Click on the five-pointed star, you can select the corresponding activity launcher at the top, click on the current activity, write out the Dex, then use the normal decompilation tool to decompile it into a jar package, and then use jd-gui to open it.
Frida
Reflection Master does not support Android 9, which means that if the application is not compatible with Android 7, it will not work, but frida is a good solution.
- First, you need to download the frida-server and frida-dexdump tools.
Frida-dexdump can be downloaded directly using python, or go to github to download:
pip3 install frida-dexdump
pip install frida-tools
pip install frida
Then check the installed frida version, here is 16.1.4, and then check the processor version of the corresponding Android emulator, and then go to github to download the corresponding Android server
Then use adbshell to drag the downloaded frida into the Yeshen simulator, and it can run successfully without reporting an error.

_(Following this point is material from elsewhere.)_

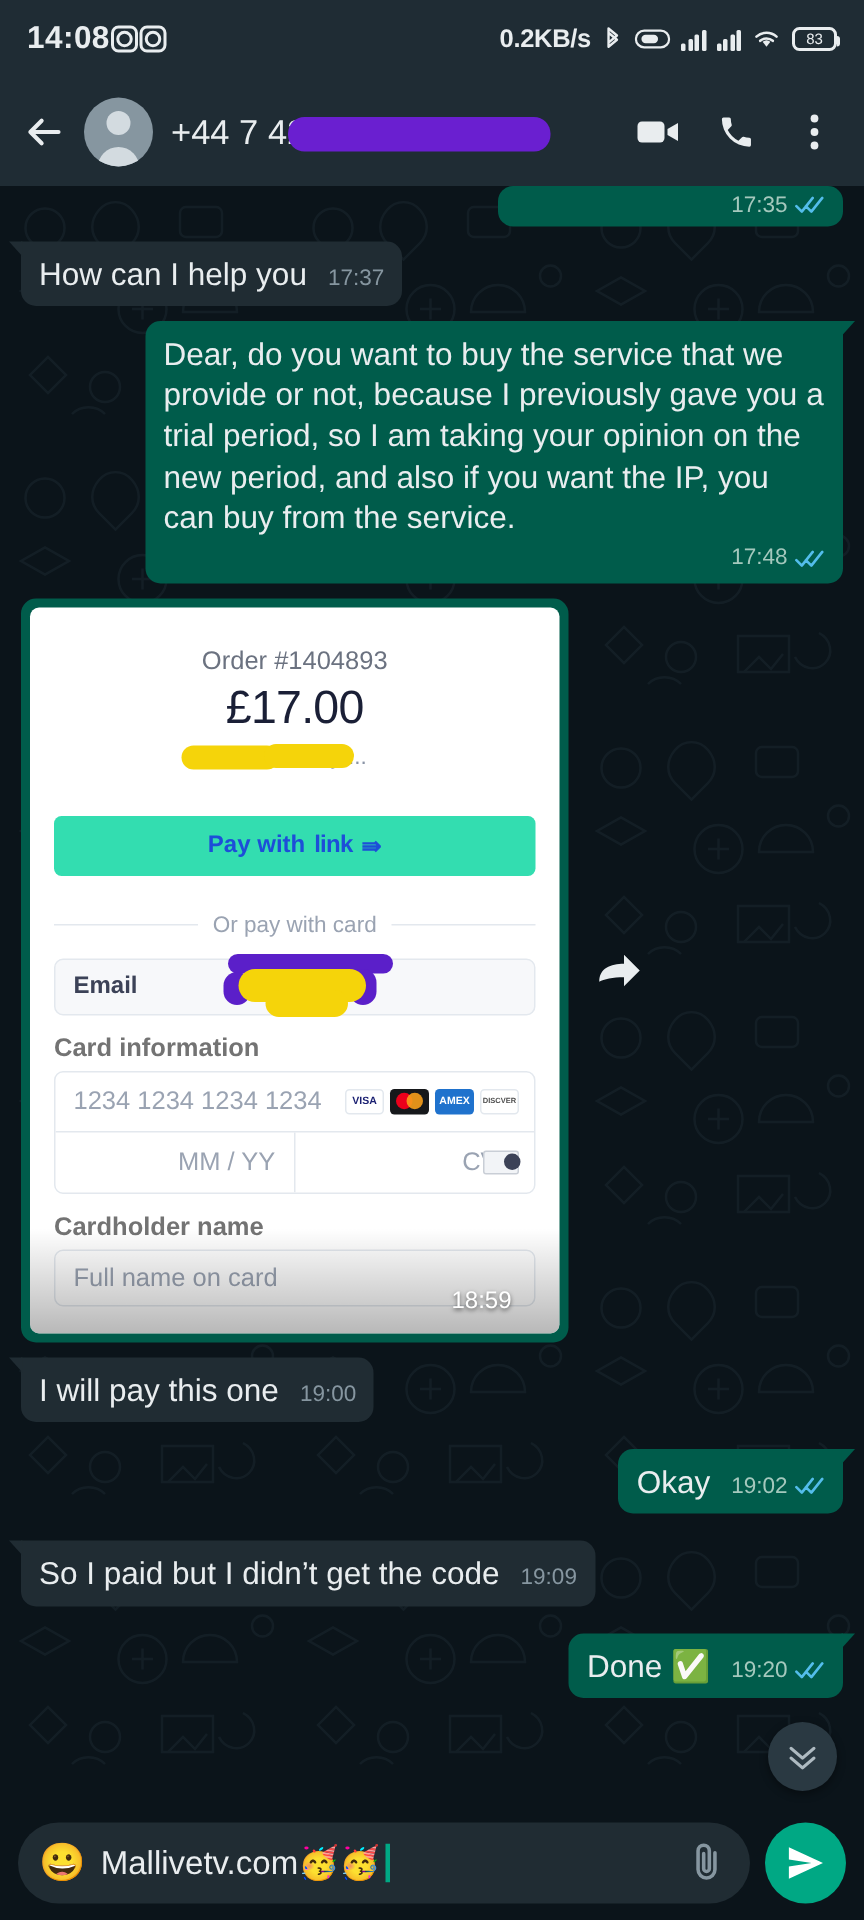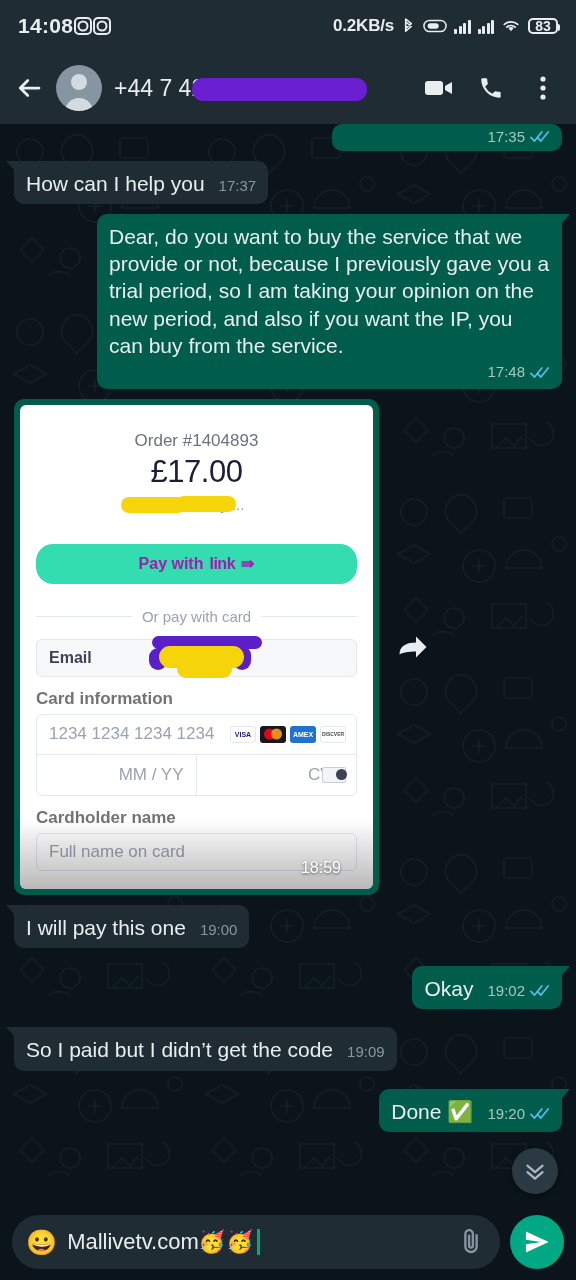"83" .batt span { font-size: 14px -> 10px; font-weight: 700 -> 400 }
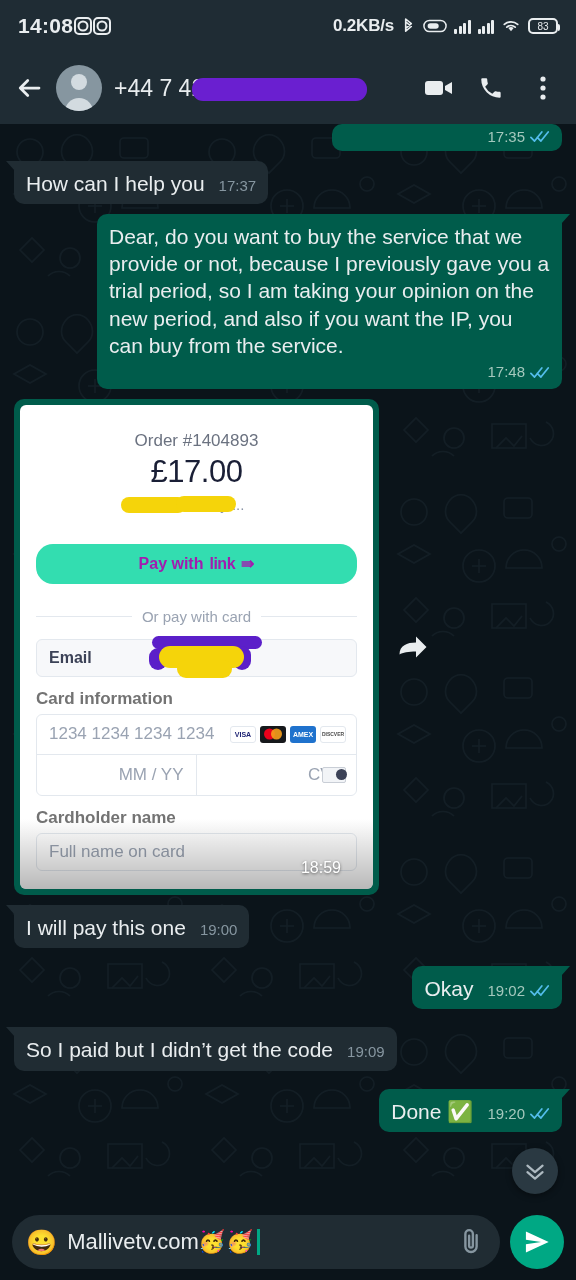"Pay with" .pay-link-btn { border-radius: 17px -> 5px; color: #a21caf -> #1d4ed8 }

adb.exe push frida-portal-16.1.4-android-x86_64.xz /data/local/tmp
adb.exe shell
cd /data/local/tmp
chmod 755 frida-portal-16.1.4-android-x86_64.xz
./frida-portal-16.1.4-android-x86_64.xz
Then run the frida-hexdump command in Windows to view the running programs of the Android emulator.
You can use the following command to directly decompile the dumped running application or specify a certain package through the command.
frida-dexdump -FU
frida-dexdump -U -f com.app.pkgname
Summarize
Of course, there must be more than that about the mobile terminal. I will learn it when I encounter it later, and I will make it up. After all, the topic caused by the version change is an eternal topic.